# "check engine" codes-help



## Duane in Bakersfield (May 18, 2004)

Hello to all from the new guy. I have a '88 GXE w/auto trans, CA car, 103,000 miles. Yesterday while driving to work, the check engine light came on. The car ran no different, just the light. I checked the obvious, like the gas cap, looked for unplugged O2, etc., couldn't see anything right off the bat. I pulled the computer from under the seat to be able to see the fault lights, both the red and green blink at the same time, once slowly, twice slowly, three times fast, four times fast, five times fast, then repeats. Any ideas? TIA


----------



## KA24Tech (Feb 2, 2004)

Duane in Bakersfield said:


> Hello to all from the new guy. I have a '88 GXE w/auto trans, CA car, 103,000 miles. Yesterday while driving to work, the check engine light came on. The car ran no different, just the light. I checked the obvious, like the gas cap, looked for unplugged O2, etc., couldn't see anything right off the bat. I pulled the computer from under the seat to be able to see the fault lights, both the red and green blink at the same time, once slowly, twice slowly, three times fast, four times fast, five times fast, then repeats. Any ideas? TIA


Welcome to the forum.
The red light and the green light should blink seperately. The red is the ten digit and the green is the one digit for the code with a pause between each flash of the red and green light.
But disecting the codes you gave; the two and the three = 23 idle switch or throttle valve switch open or shorted signal circuit or bad idle speed valve, the four and the five = 45 injector leak.

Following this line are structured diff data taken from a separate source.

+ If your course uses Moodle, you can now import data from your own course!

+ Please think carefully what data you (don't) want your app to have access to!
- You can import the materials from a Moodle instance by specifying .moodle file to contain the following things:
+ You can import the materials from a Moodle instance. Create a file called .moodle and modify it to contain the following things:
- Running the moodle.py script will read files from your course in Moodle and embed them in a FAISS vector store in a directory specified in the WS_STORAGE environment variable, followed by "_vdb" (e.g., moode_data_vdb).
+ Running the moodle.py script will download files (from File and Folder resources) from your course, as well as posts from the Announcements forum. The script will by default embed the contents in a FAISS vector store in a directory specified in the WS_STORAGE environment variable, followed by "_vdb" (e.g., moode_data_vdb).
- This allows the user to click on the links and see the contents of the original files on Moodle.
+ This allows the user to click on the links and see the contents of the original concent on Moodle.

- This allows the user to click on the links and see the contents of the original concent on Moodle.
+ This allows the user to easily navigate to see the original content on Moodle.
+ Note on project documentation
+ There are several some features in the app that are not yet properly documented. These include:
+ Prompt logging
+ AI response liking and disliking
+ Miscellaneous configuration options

Double check the codes and if necessary reset the ECU for the "hard codes"

If you can confirm the flashes and they are different post them and I'll let you know what they are.

Troy


----------



## Duane in Bakersfield (May 18, 2004)

That's why I'm so puzzled. I knew that the lights were supposed to blink individually, one for the tens, the other for the singles. Both lights blink together on mine. I am at a loss to explain it, so I gave up and came looking for help from someone in the know. How do I go about resetting the ECU hard codes? Maybe if I do so and if the light comes on again, then I can try and figure out the codes because there won't be any history stored. I thought I had the problem figured out because the rubber boot between the air filter box and the throttle body had a crack in it. I purchased a new one and installed it, but the light is still on. If I have to, I'll take the car to a shop and have them run it on the computer, but I'm rapidly approaching the point of cost effectiveness. It's just a little car to drive to work, and I got a pretty good deal on the purchase, but 4 new tires, a window regulator, the intake boot, etc. and now I have the engine light on. Thanks so much for you help.


----------



## KA24Tech (Feb 2, 2004)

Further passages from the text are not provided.